◆ Assignment
Search term "development": work out how many lines of the data below contain it, and answer with that number alone.

*** Dataset extract Section Begins ***

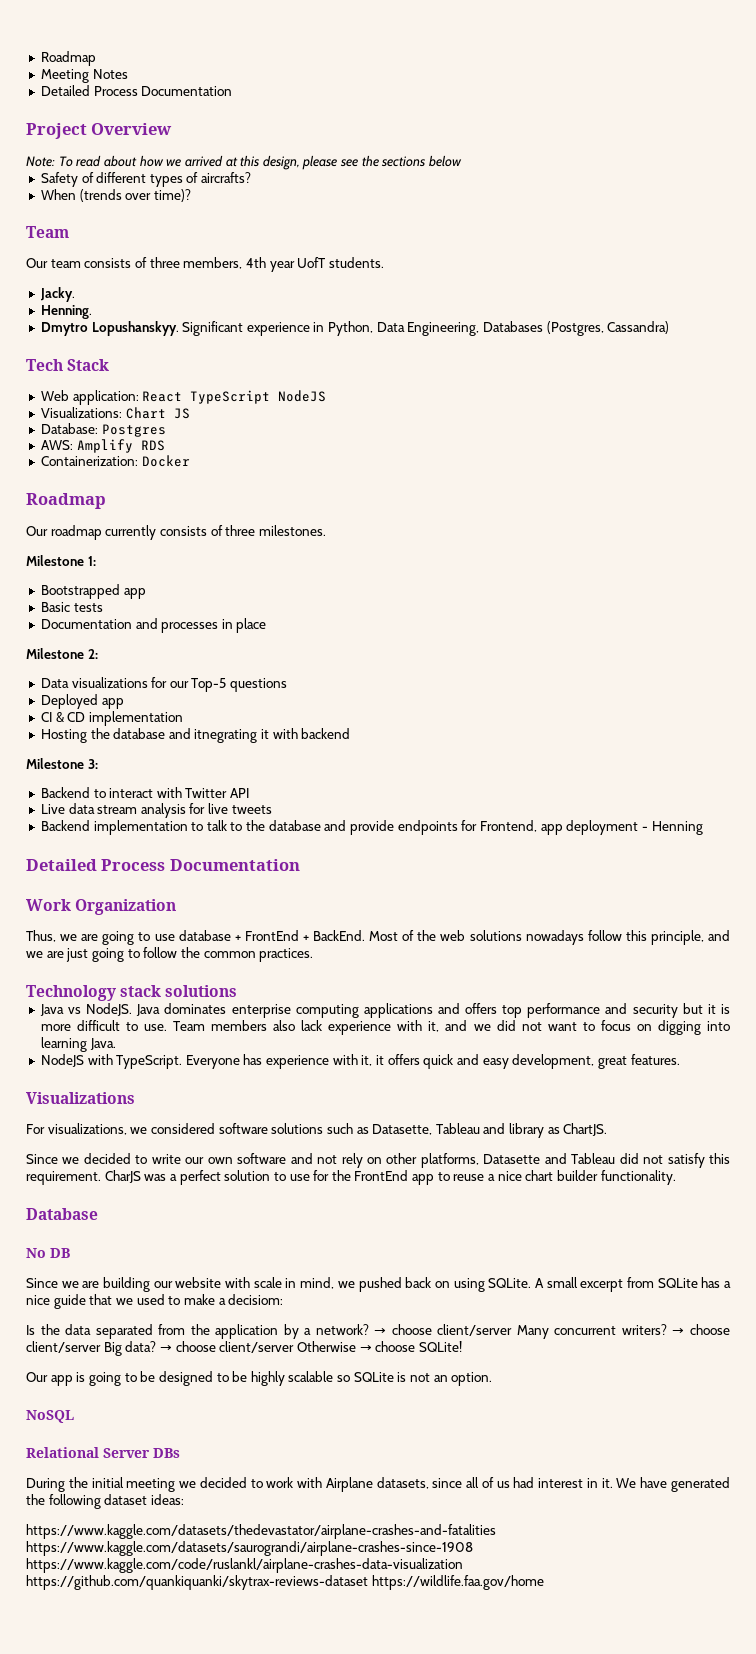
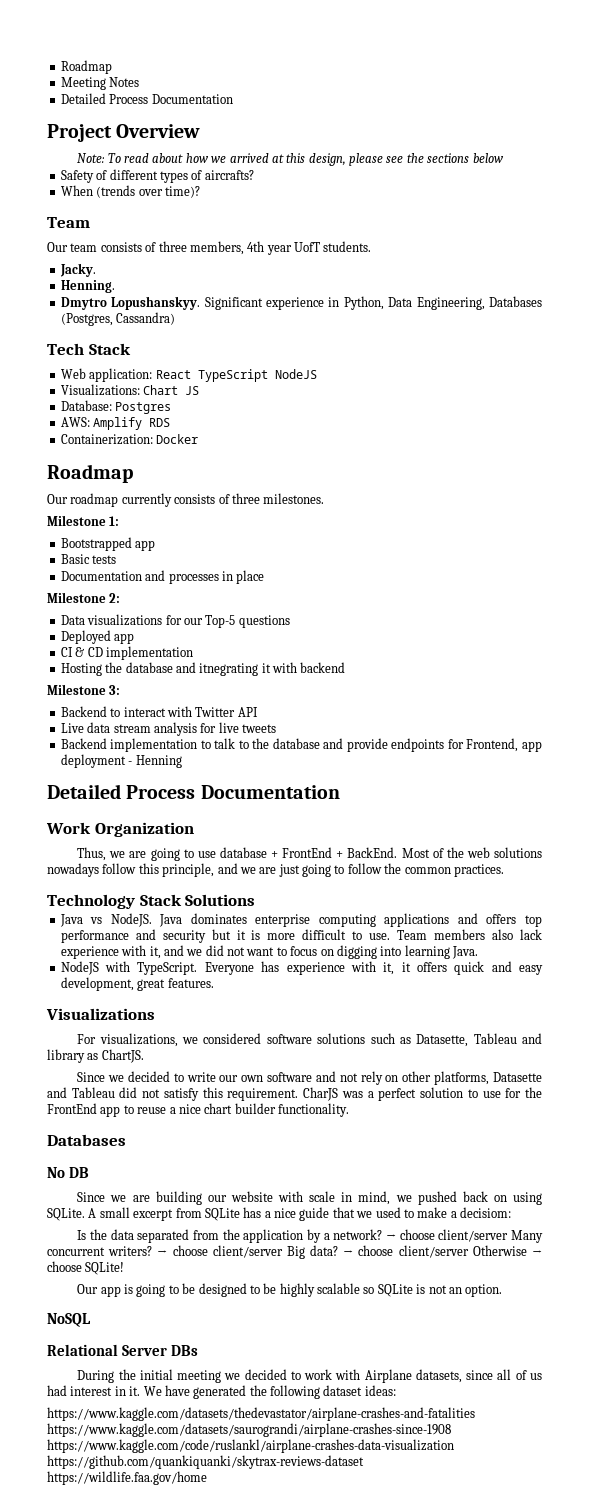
[120,985,238,997] stack solutions -> [139,894,256,906] Stack Solutions
[26,1208,98,1220] Database -> [47,1134,126,1146] Databases
(368, 1582) none -> (364, 1462) //

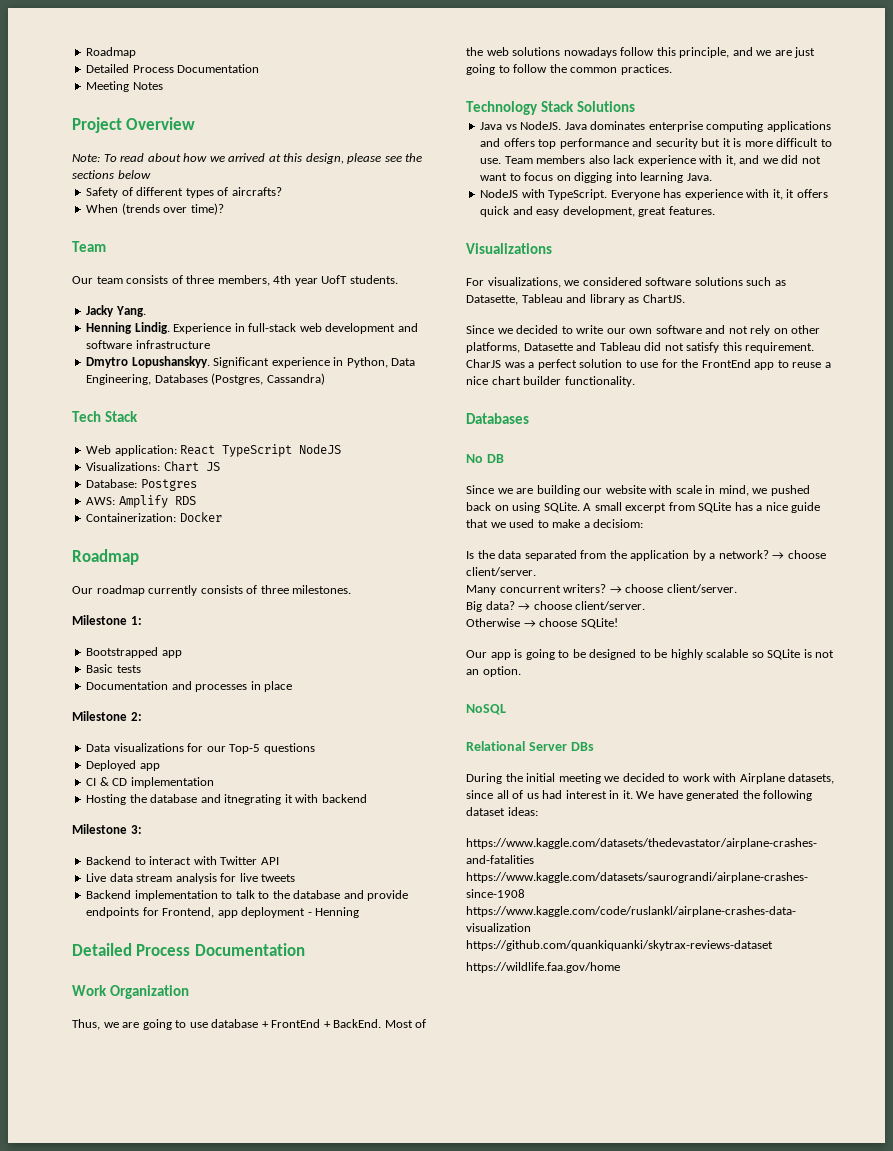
[60,60,112,74] [60,77,140,90] [60,93,233,104] Roadmap // Meeting Notes // Detailed Process Documentation -> [86,47,137,58] [86,64,260,73] [86,81,163,92] Roadmap // Detailed Process Documentation // Meeting Notes
[59,263,96,277] [60,280,115,293] Jacky. // Henning. -> [86,305,146,317] [86,322,418,334] [86,340,210,349] Jacky Yang. // Henning Lindig. Experience in full-stack web development and software infrastructure
[438,1229,509,1242] client/server -> [466,567,536,576] client/server. //
[212,1245,283,1258] client/server -> [666,584,737,593] client/server. //
[398,1245,469,1258] client/server -> [575,601,646,610] client/server. //

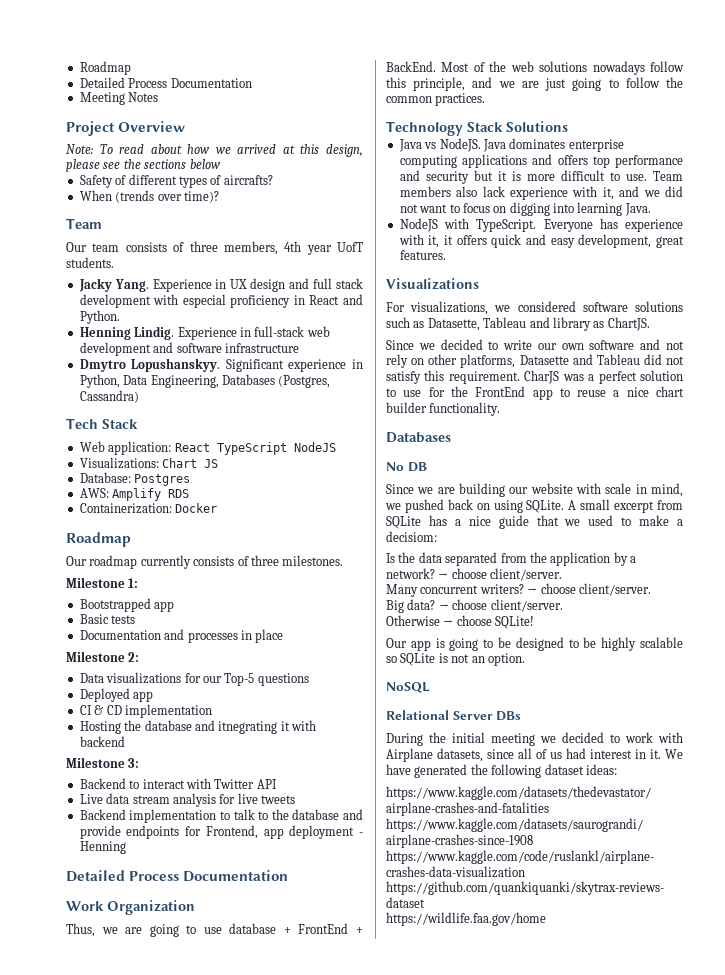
(146, 311) none -> [152,278,363,292] [79,294,363,308] [79,310,120,324] Experience in UX design and full stack development with especial proficiency in React and Python.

*** Dataset extract Section Ends ***

◆ Solution below
2